With fund companies slashing their budgets in this protracted market slump that was made only worse by the terrorist attacks of Sept. 11, consultants are offering firms a bit of advice: Don't cut so much that you eviscerate your ability to communicate with investors.
Companies aren't exactly flinging press releases announcing budget cuts across the Internet, but consultant Chip Roame says they are happening--and on a wide scale. "We hear bitches and moans about not hiring, cutting programs or putting things on hold," Roame said. "I think everyone is. I haven't heard of anyone who is standing pat."
But the consultant, based near San Francisco, wonders if companies may be cutting too far. "Are you being too short-sighted as a fund company?" he asks. "Are you cutting back things that are going to dampen relationships for years to come?"

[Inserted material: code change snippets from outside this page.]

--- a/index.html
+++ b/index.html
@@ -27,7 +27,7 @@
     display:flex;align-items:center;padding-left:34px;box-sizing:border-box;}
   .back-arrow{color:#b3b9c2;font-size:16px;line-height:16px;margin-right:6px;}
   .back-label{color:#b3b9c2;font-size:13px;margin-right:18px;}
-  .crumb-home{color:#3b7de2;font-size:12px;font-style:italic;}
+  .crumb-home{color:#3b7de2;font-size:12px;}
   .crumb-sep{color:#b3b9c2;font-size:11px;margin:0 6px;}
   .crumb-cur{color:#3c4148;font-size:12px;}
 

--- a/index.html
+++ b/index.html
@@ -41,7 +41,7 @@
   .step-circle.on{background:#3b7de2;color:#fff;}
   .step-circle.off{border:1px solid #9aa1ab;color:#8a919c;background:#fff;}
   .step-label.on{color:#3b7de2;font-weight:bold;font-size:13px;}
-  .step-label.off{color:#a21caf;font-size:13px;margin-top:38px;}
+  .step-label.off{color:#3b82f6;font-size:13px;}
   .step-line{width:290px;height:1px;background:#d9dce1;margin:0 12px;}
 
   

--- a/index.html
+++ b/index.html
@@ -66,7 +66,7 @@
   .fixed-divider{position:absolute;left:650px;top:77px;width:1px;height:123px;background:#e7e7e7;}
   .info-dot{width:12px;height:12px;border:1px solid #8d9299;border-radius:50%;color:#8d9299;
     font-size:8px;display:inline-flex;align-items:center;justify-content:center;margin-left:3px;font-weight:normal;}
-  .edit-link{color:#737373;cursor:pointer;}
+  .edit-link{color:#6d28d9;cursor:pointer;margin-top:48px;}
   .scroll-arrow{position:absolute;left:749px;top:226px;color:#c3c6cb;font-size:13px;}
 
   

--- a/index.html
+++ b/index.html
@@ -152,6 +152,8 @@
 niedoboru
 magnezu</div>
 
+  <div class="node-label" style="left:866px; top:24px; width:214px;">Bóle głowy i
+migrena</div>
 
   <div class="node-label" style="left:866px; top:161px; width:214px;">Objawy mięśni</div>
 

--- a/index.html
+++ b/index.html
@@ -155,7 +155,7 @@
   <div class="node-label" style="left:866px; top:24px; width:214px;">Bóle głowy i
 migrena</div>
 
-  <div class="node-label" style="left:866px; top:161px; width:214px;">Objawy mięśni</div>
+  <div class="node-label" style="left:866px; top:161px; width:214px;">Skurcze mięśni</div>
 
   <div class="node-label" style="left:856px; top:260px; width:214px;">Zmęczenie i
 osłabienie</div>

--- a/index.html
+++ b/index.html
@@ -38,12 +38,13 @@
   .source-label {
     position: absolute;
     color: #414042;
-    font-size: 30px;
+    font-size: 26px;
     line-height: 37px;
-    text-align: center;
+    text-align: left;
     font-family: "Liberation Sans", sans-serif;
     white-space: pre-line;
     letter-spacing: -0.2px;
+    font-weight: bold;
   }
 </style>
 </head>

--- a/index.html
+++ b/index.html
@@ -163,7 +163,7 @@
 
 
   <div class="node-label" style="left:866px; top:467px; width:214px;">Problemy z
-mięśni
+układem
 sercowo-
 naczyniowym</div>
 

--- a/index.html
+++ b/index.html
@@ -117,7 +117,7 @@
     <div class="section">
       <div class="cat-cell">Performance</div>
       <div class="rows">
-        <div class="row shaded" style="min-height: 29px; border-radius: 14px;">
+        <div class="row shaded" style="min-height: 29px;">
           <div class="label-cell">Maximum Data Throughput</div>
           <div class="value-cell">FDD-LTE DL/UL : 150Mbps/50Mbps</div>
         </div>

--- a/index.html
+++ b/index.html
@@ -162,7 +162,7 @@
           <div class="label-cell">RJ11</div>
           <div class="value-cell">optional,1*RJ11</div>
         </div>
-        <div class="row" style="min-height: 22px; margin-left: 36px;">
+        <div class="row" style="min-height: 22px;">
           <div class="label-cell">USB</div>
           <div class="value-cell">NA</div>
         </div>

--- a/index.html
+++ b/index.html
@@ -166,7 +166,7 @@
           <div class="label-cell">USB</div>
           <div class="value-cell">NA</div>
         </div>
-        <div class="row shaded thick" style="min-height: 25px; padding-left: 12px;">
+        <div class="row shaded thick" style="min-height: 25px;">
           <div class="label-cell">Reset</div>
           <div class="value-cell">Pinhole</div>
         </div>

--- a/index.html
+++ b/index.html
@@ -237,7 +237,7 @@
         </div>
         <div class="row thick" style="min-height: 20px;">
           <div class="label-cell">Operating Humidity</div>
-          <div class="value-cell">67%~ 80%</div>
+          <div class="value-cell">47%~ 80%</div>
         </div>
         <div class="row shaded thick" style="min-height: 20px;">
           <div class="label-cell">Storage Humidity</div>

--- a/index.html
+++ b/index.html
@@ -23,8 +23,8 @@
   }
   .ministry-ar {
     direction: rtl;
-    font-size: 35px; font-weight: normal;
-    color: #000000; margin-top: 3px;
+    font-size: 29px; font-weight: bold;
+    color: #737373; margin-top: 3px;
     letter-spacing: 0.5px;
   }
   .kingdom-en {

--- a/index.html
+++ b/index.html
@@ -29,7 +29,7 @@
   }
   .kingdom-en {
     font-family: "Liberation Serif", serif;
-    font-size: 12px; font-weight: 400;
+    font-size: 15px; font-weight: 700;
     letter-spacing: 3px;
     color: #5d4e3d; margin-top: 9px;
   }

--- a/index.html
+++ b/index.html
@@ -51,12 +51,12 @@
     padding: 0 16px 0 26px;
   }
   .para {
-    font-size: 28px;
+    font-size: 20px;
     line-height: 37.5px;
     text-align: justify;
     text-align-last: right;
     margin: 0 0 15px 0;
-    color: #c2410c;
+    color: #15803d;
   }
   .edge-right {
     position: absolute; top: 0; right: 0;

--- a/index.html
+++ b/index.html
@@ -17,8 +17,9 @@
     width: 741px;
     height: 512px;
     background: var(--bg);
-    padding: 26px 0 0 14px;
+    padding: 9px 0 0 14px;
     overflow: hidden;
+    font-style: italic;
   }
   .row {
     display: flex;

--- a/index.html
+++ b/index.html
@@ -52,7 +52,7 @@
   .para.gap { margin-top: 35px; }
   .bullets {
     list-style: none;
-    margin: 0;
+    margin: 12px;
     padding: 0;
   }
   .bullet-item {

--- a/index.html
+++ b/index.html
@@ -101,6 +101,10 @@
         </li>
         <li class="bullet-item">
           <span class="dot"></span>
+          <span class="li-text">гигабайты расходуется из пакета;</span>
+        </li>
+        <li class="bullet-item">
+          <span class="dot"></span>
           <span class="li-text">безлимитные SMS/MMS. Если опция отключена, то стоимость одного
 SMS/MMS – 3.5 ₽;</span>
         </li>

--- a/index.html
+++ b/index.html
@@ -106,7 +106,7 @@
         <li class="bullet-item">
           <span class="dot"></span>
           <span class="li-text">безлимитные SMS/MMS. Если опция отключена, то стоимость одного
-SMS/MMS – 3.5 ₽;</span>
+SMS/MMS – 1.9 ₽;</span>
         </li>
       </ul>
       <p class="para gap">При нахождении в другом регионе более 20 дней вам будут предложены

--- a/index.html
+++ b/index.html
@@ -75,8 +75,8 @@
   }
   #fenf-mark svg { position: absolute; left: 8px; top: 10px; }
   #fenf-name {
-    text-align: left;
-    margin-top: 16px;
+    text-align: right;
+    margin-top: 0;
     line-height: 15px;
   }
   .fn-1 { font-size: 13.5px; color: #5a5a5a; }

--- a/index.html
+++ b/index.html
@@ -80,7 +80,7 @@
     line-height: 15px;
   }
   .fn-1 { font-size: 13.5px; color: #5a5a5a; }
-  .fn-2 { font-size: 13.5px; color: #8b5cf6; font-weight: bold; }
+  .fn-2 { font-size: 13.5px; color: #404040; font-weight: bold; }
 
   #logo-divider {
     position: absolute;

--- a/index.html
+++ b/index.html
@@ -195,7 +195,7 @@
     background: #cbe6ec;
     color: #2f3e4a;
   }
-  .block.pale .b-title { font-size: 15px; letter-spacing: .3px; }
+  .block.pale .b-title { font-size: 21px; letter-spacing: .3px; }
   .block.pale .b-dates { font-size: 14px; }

The key, as the country recovers from the attacks and goes to war to avenge them, is to communicate with jittery investors, he said. He suggests firms assemble kits to help their advisors stay in touch with their clients. They can be low-cost programs, such as a quick PowerPoint presentation that offers advice and reassurances that markets will, indeed, rebound and investors should stick with their long-term plans.
"Let's get people a little more realistic," he said, "Tell them, You may have a down year.' There's something healthy about that to me."
So far, such communication tools are scant, or if they are out there, Roame hasn't seen them, which, he says, is telling in itself.
Thompson Becker International, a Boston-based financial PR and marketing firm, meanwhile, has assembled a skeleton version of thme kind of tools Roame suggests. The firm posted a communications kit on its Web site [thompsonbecker.com] in September. It includes tips and sample letters for companies that may be overburdened with investor communications in the wake of the attacks on New York City and Washington, D.C. The resources are available at no charge.